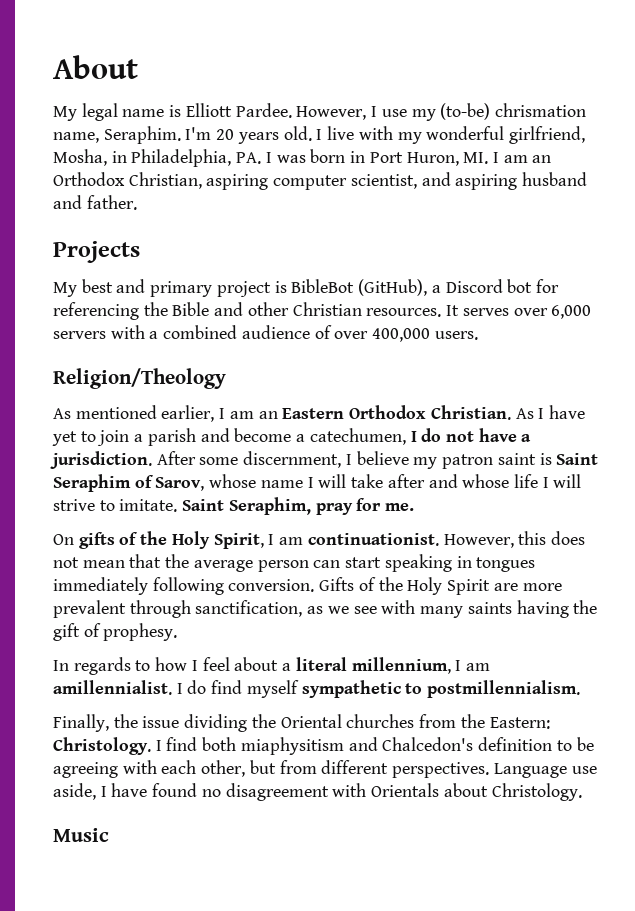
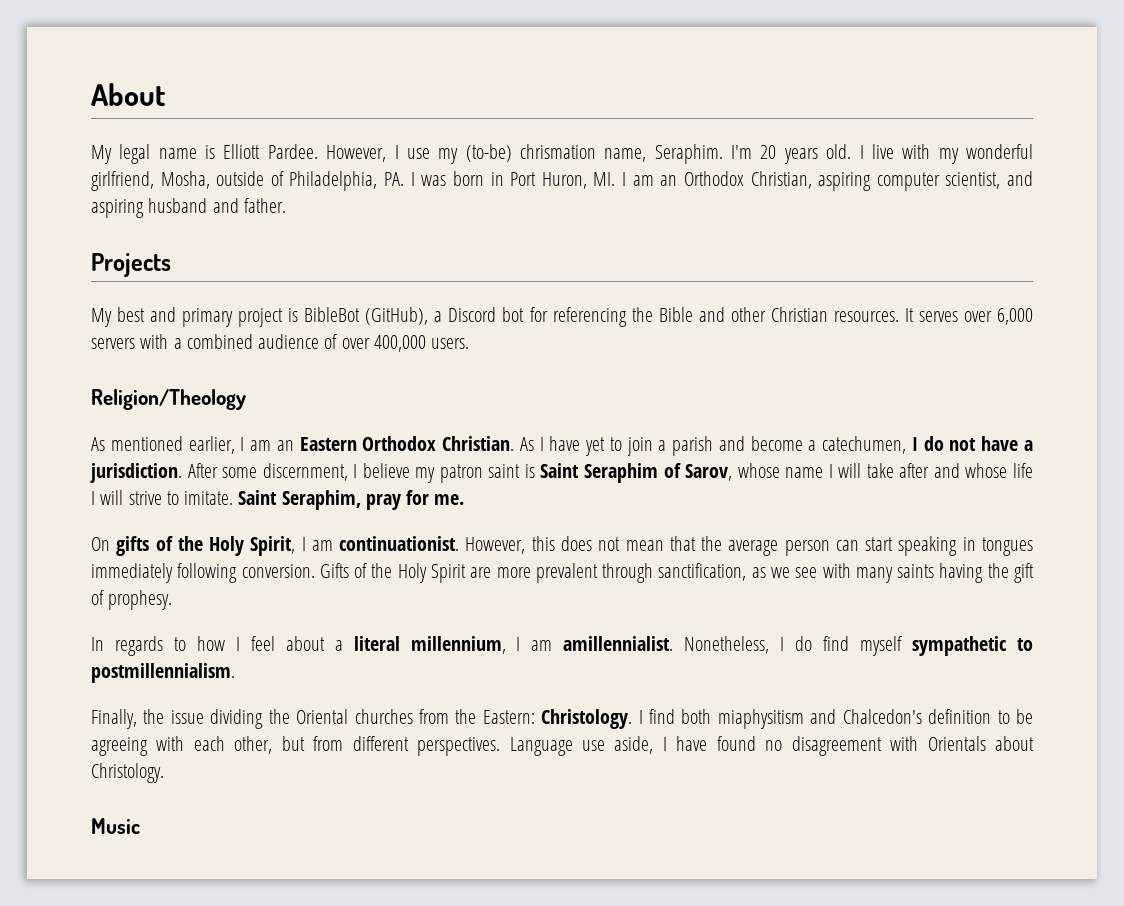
- I live with my wonderful girlfriend, Mosha, in Philadelphia, PA. I was born in Port Huron, MI. I am an Orthodox Christian, aspiring computer scientist, and aspiring husband and father.
+ I live with my wonderful girlfriend, Mosha, outside of Philadelphia, PA. I was born in Port Huron, MI. I am an Orthodox Christian, aspiring computer scientist, and aspiring husband and father.
- I do find myself sympathetic to postmillennialism.
+ Nonetheless, I do find myself sympathetic to postmillennialism.

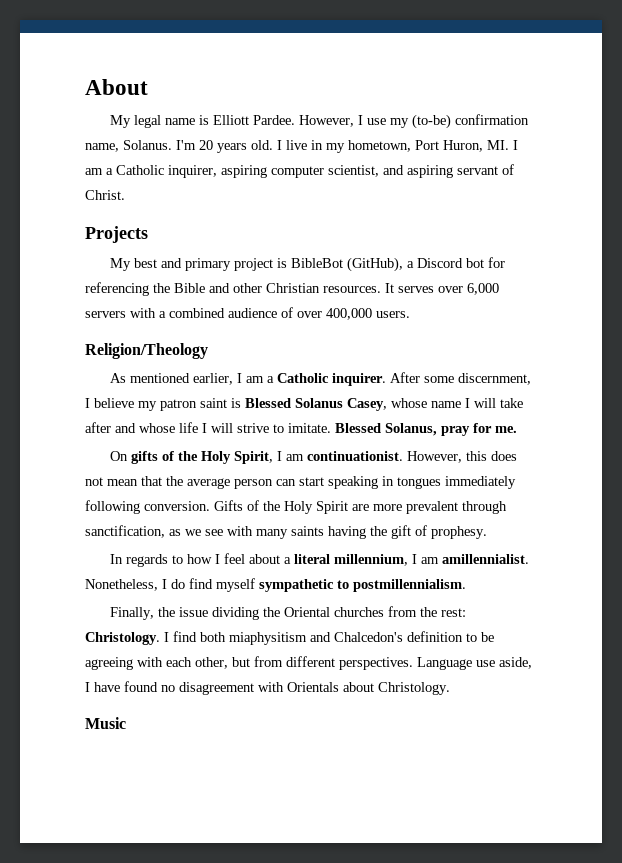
- However, I use my (to-be) chrismation name, Seraphim.
+ However, I use my (to-be) confirmation name, Solanus.
- I live with my wonderful girlfriend, Mosha, outside of Philadelphia, PA. I was born in Port Huron, MI. I am an Orthodox Christian, aspiring computer scientist, and aspiring husband and father.
+ I live in my hometown, Port Huron, MI. I am a Catholic inquirer, aspiring computer scientist, and aspiring servant of Christ.
- As mentioned earlier, I am an Eastern Orthodox Christian. As I have yet to join a parish and become a catechumen, I do not have a jurisdiction.
+ As mentioned earlier, I am a Catholic inquirer.
- After some discernment, I believe my patron saint is Saint Seraphim of Sarov, whose name I will take after and whose life I will strive to imitate.
+ After some discernment, I believe my patron saint is Blessed Solanus Casey, whose name I will take after and whose life I will strive to imitate.
- Saint Seraphim, pray for me.
+ Blessed Solanus, pray for me.
- Finally, the issue dividing the Oriental churches from the Eastern: Christology.
+ Finally, the issue dividing the Oriental churches from the rest: Christology.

● ● ● ● ● ● ●

§ **To do**
From the listing, reproduce every line where the word "postmillennialism" is present.

§ **Reply**
- I do find myself sympathetic to postmillennialism.
+ Nonetheless, I do find myself sympathetic to postmillennialism.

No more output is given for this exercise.